(EXERCISE MATERIALS)
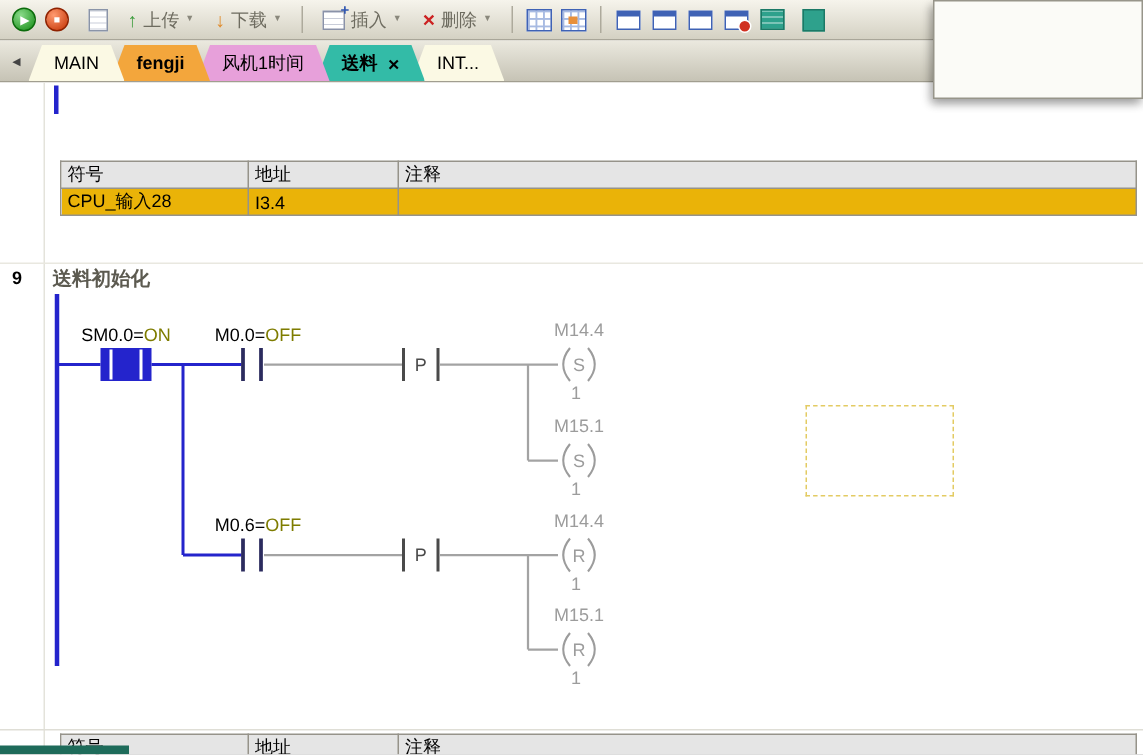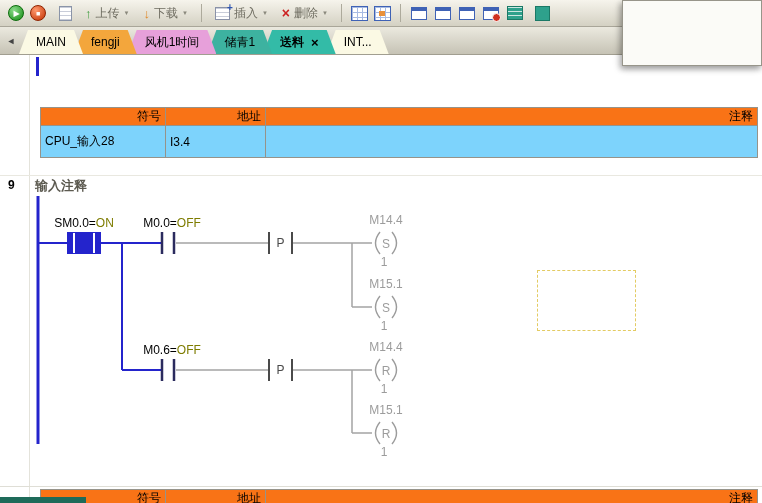--- a/index.html
+++ b/index.html
@@ -143,7 +143,7 @@
     <div class="tab" style="background-color: rgb(251, 249, 228);">
       <span class="tab-label">MAIN</span>
     </div>
-    <div class="tab" style="background-color: rgb(243, 166, 60);">
+    <div class="tab" style="background-color: rgb(243, 166, 60); font-weight: bold;">
       <span class="tab-label">fengji</span>
     </div>
     <div class="tab" style="background-color: rgb(231, 160, 218);">

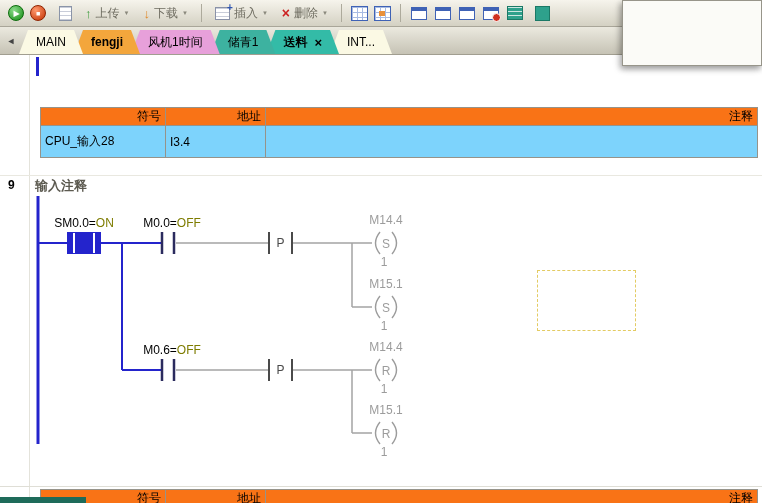--- a/index.html
+++ b/index.html
@@ -149,9 +149,6 @@
     <div class="tab" style="background-color: rgb(231, 160, 218);">
       <span class="tab-label">风机1时间</span>
     </div>
-    <div class="tab" style="background-color: rgb(61, 178, 160);">
-      <span class="tab-label">储青1</span>
-    </div>
     <div class="tab active" style="background-color: rgb(51, 187, 167);">
       <span class="tab-label">送料</span>
       <span class="tab-close">×</span>

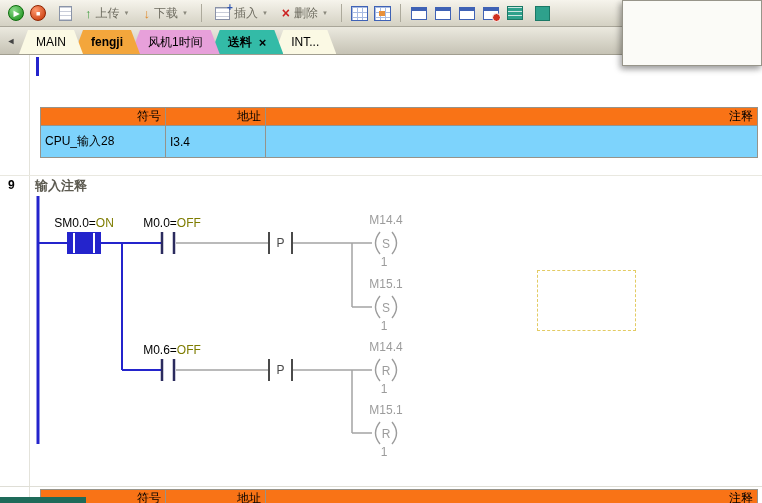--- a/index.html
+++ b/index.html
@@ -61,7 +61,7 @@
   .sym-table{position:absolute;left:40px;border-collapse:collapse;table-layout:fixed;width:717px;font-size:12px;}
   .sym-table th,.sym-table td{border:1px solid #96938A;padding:0 4px;text-align:left;font-weight:normal;
     white-space:nowrap;overflow:hidden;}
-  .sym-table th{background:#f97316;height:17px;text-align:right;}
+  .sym-table th{background:#e5e5e5;height:17px;}
   .sym-table td{background:#7dd3fc;height:32px;}
   .t-top{top:52px;} .t-bottom{top:434px;}
   .net-sep{position:absolute;left:0;top:120px;width:762px;height:1px;background:#E9E8E0;}

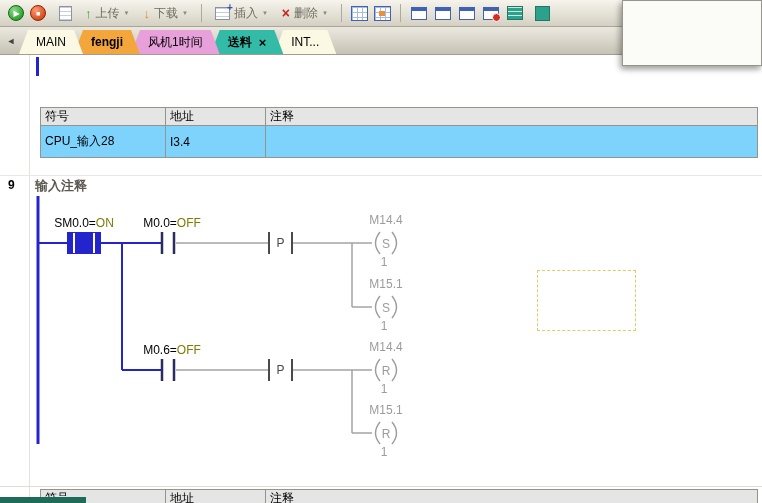--- a/index.html
+++ b/index.html
@@ -62,7 +62,7 @@
   .sym-table th,.sym-table td{border:1px solid #96938A;padding:0 4px;text-align:left;font-weight:normal;
     white-space:nowrap;overflow:hidden;}
   .sym-table th{background:#e5e5e5;height:17px;}
-  .sym-table td{background:#7dd3fc;height:32px;}
+  .sym-table td{background:#eab308;height:18px;}
   .t-top{top:52px;} .t-bottom{top:434px;}
   .net-sep{position:absolute;left:0;top:120px;width:762px;height:1px;background:#E9E8E0;}
   .net-num{position:absolute;left:8px;top:123px;font-weight:bold;font-size:12px;}

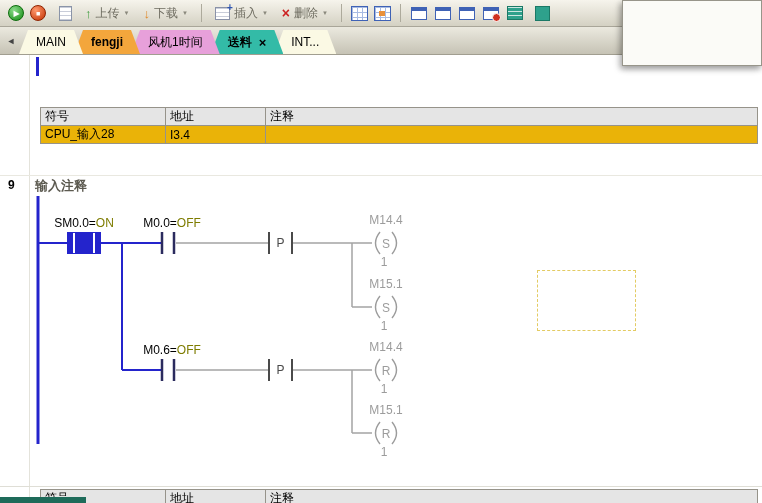--- a/index.html
+++ b/index.html
@@ -186,7 +186,7 @@
 
     <div class="net-sep"></div>
     <div class="net-num">9</div>
-    <div class="net-title">输入注释</div>
+    <div class="net-title">送料初始化</div>
 
     <svg class="ladder" width="762" height="268">
       <g>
(End EXERCISE MATERIALS)
# WORK TO COMPLETE:
Copy all of the entries verbatim, leaving out any pictures they contain.

# SOLUTION TO THE EXERCISE:
--- a/index.html
+++ b/index.html
@@ -143,7 +143,7 @@
     <div class="tab" style="background-color: rgb(251, 249, 228);">
       <span class="tab-label">MAIN</span>
     </div>
-    <div class="tab" style="background-color: rgb(243, 166, 60);">
+    <div class="tab" style="background-color: rgb(243, 166, 60); font-weight: bold;">
       <span class="tab-label">fengji</span>
     </div>
     <div class="tab" style="background-color: rgb(231, 160, 218);">

--- a/index.html
+++ b/index.html
@@ -149,9 +149,6 @@
     <div class="tab" style="background-color: rgb(231, 160, 218);">
       <span class="tab-label">风机1时间</span>
     </div>
-    <div class="tab" style="background-color: rgb(61, 178, 160);">
-      <span class="tab-label">储青1</span>
-    </div>
     <div class="tab active" style="background-color: rgb(51, 187, 167);">
       <span class="tab-label">送料</span>
       <span class="tab-close">×</span>

--- a/index.html
+++ b/index.html
@@ -61,7 +61,7 @@
   .sym-table{position:absolute;left:40px;border-collapse:collapse;table-layout:fixed;width:717px;font-size:12px;}
   .sym-table th,.sym-table td{border:1px solid #96938A;padding:0 4px;text-align:left;font-weight:normal;
     white-space:nowrap;overflow:hidden;}
-  .sym-table th{background:#f97316;height:17px;text-align:right;}
+  .sym-table th{background:#e5e5e5;height:17px;}
   .sym-table td{background:#7dd3fc;height:32px;}
   .t-top{top:52px;} .t-bottom{top:434px;}
   .net-sep{position:absolute;left:0;top:120px;width:762px;height:1px;background:#E9E8E0;}

--- a/index.html
+++ b/index.html
@@ -62,7 +62,7 @@
   .sym-table th,.sym-table td{border:1px solid #96938A;padding:0 4px;text-align:left;font-weight:normal;
     white-space:nowrap;overflow:hidden;}
   .sym-table th{background:#e5e5e5;height:17px;}
-  .sym-table td{background:#7dd3fc;height:32px;}
+  .sym-table td{background:#eab308;height:18px;}
   .t-top{top:52px;} .t-bottom{top:434px;}
   .net-sep{position:absolute;left:0;top:120px;width:762px;height:1px;background:#E9E8E0;}
   .net-num{position:absolute;left:8px;top:123px;font-weight:bold;font-size:12px;}

--- a/index.html
+++ b/index.html
@@ -186,7 +186,7 @@
 
     <div class="net-sep"></div>
     <div class="net-num">9</div>
-    <div class="net-title">输入注释</div>
+    <div class="net-title">送料初始化</div>
 
     <svg class="ladder" width="762" height="268">
       <g>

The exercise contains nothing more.